What is less well known is that under predecessor Mark Bolland, Morrisons had a team working for some months on a strategy for the group’s entry into selling non-food goods online. The relevant people from around the company and the various agencies Morrisons uses were all brought together to develop the idea.
They worked on deciding the categories (stationery, toys, cookware, entertainment, electronics and mobile phones) and after some months took the idea to the conceptual strategic discussion stage.
Various board presentations were undertaken and 12 months ago it was at the sign-off stage. But it was knocked on the head and the reason given was that the board did not want to go with non-food first online. The preference was to start with food as that fitted the broad strategy of Morrisons being the ‘food specialist for everyone’.

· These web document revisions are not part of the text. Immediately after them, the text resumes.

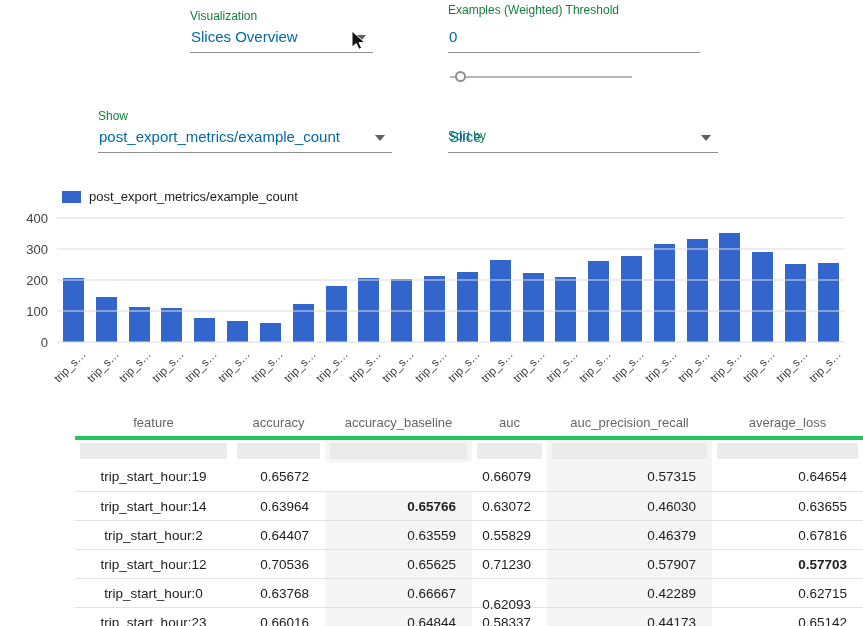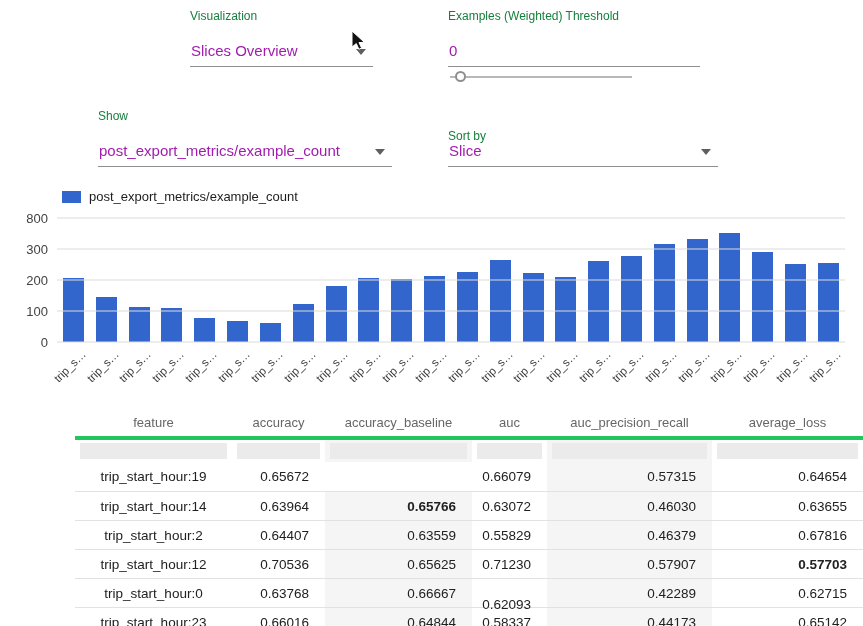"Examples (Weighted) Threshold" div.ctl-label { top: 9px -> 3px }
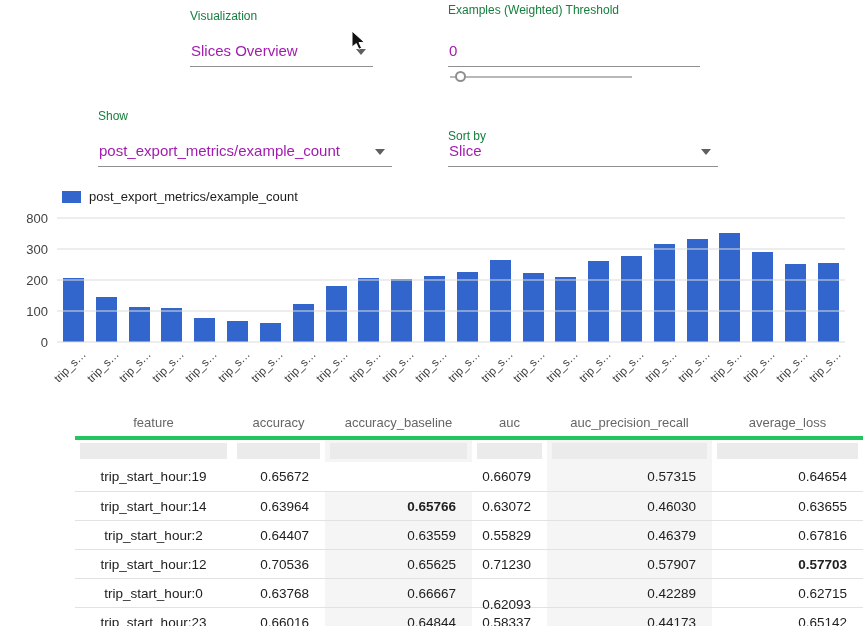"Slices Overview" .ctl-value { color: #a21caf -> #0369a1; margin-top: 14px -> none }
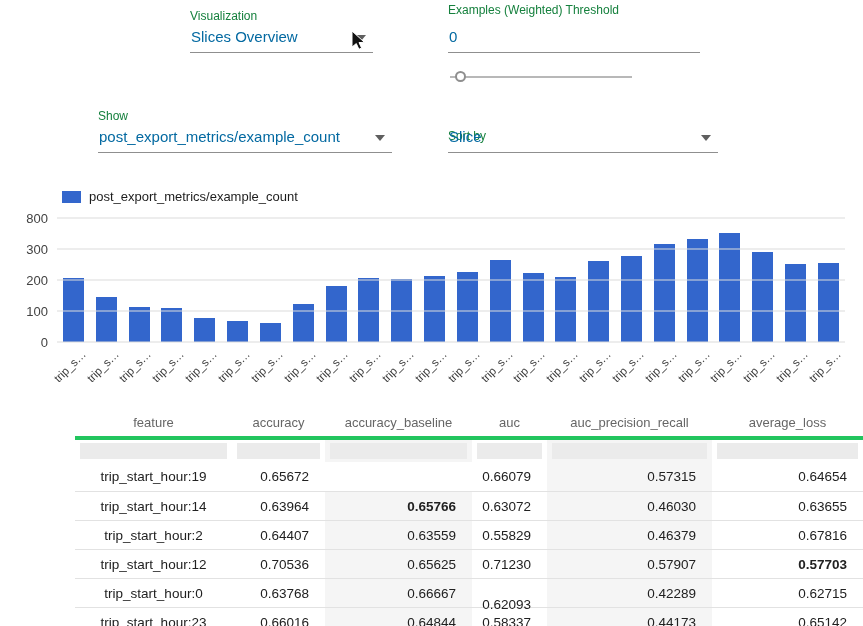"800" div.ytick { text: 800 -> 400 }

They instead wanted to try and take the well regarded ‘Market Street’ in-store fresh food offer online. But this is a tough one compared with building a non-food internet offer where the barriers to entry are very low.
With the same Morrisons board in place it looks like Philips will have his work cut out to convince them to go with non-food first – even though a lot of the foundation work has already been done.
This is a big worry because Morrisons is hampered by having smaller sized stores than its rivals and so non-food represents a good opportunity for quick growth. In contrast, having to wait to get food off the ground first is much less appealing and the City will no doubt air its concerns to Philips and the board.